アンコンシャスバイアスを会社としての共通言語に

 DE&I推進にあたり、立場や属性が異なる他者への共感力や理解力は不可欠となる。そこで同社ではアンコンシャスバイアス(無意識の思い込み)を理解し、自己の言動を意識して見つめなおす活動を2019年から継続的に展開。誰にでも他者や自身に対し無意識の思い込みがあると気付くことで、多様性を受け入れ育む風土を醸成している。

 「例えば、育休明けの社員に対し、上司が『きっと子育てで大変だろう』と大きな責任が伴う仕事の機会を与えないとする。

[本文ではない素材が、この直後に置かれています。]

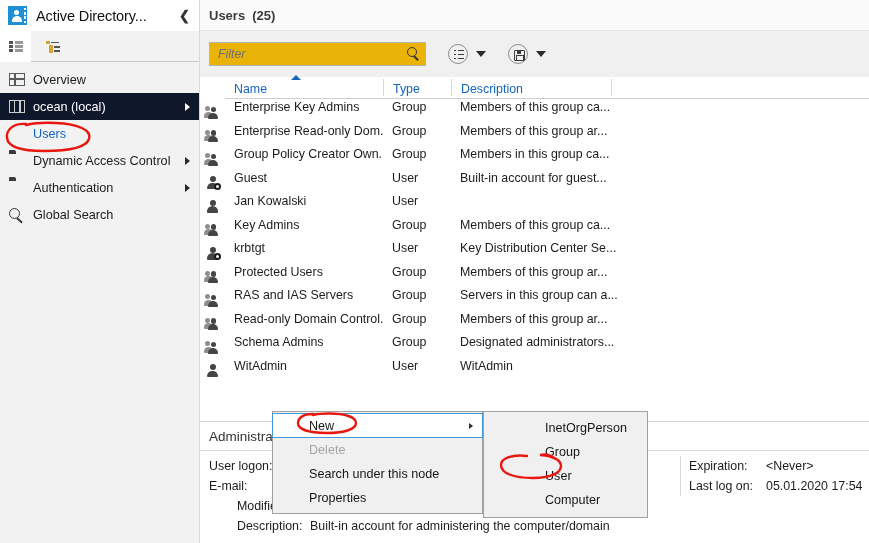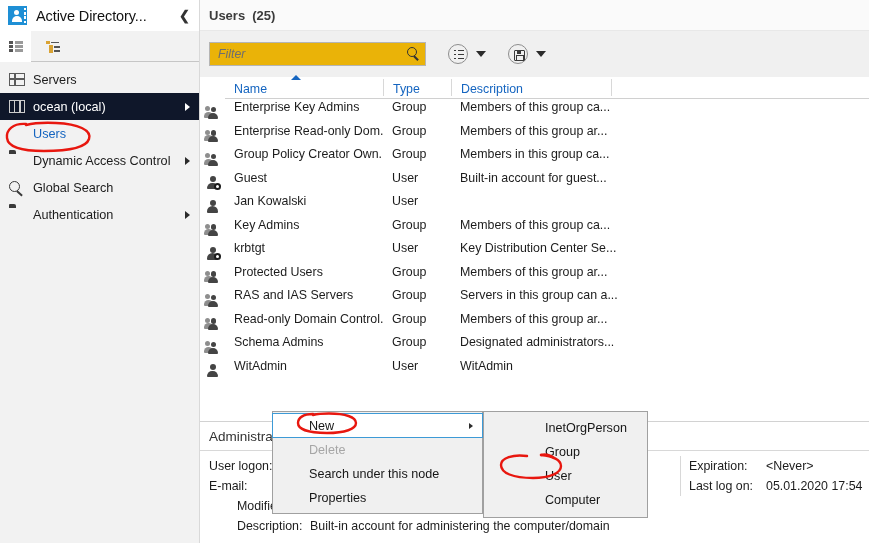"Servers" span { text: Servers -> Overview }
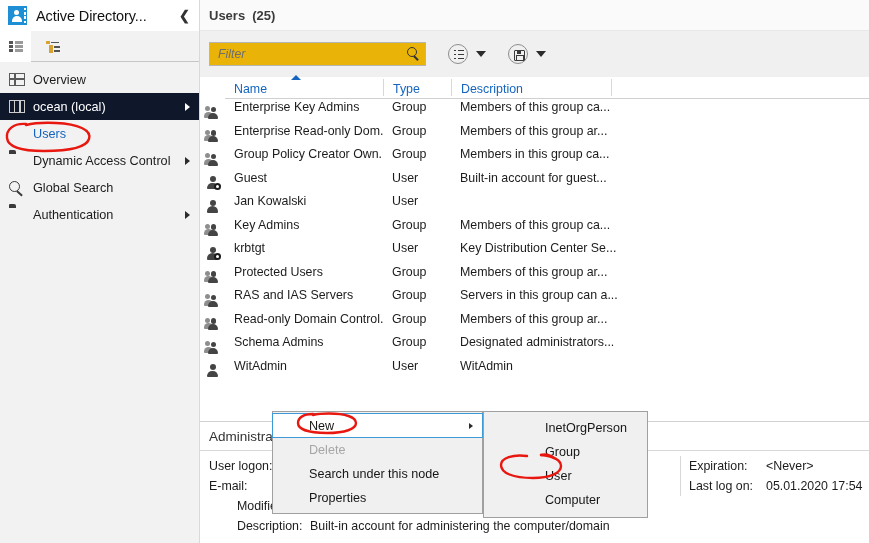"Global Search" div.sb-item { order: before "Authentication" -> after "Authentication" }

社員自身がそれを望んでいればいいが、『本当はもっと責任のある仕事をしてみたい。でも育休明けの今の自分では無理だろう』と意思を抑えて上司の気遣いに応じてしまう。これだと成長機会の損失に繋がる。このようなバイアスへの気づきは、多様な人材が活躍できる組織作りの土台となる」(同)

 またトップによるコミットメントも非常に重要だ。同社は社長以下役員との勉強会や対話の機会を積極的に設けている。「当社の良いところの一つは、社長をはじめとする経営層が『DE&I』について自身の言葉で語れるところだ」(同)。

 一方で、「推進活動のキーパーソンは、若手社員と経営層のつなぎ役でもあるミドル層だが、この層が積極的にDE&Iを推進することが今後の課題と言える」(同)。

『お互い様だ』と思える社内風土の醸成

 DE&I推進には、アンコンシャスバイアスについての啓蒙や勉強会など、成果が出るまで長期的かつ戦略的に取り組む必要がある一方、制度の充実を図ることも求められる。

 「もし社員が自身のキャリア・ライフプランを考えた時に不安を感じることがあれば、それは当社の制度が不十分だということ。彼らに安心して生き生きと働いてもらうため、究極は一人ひとりに向き合うべきだが、一足飛びに制度や風土を個々にフォーカスするのは難しい。まずは最重要課題として、当社最大のマイノリティである女性社員の活躍を力強く進めていく。

 また制度からこぼれ落ちてしまう部分は、組織でコミュニケーションをとりながら補完していく。例えば、性別関係なく育休や介護などが起こりうる。その時に『お互い様だ』と思える社内風土の醸成が非常に大事だと思う。それが企業自体の魅力にも繋がっていくのではないか」(同)

 同社は公平な機会の提供への取り組みの継続とともに、個人の成長、ひいては企業価値の向上に繋がるDE&Iを強力に推進していく。

蛭田晋一郎人事部長(左)、宮城ゆき乃サステナビリティ推進部長



 ゴム報知新聞版「SUSTAINABLE & RUBBER」は、ゴム業界に関連する国や団体、企業などによる「持続可能な社会の実現」に向けた活動に焦点を当てるシリーズです。なお、弊社ポスティコーポレーション発刊のムック本「SUSTAINABLE & RUBBER」(2022)の掲載内容とは異なります。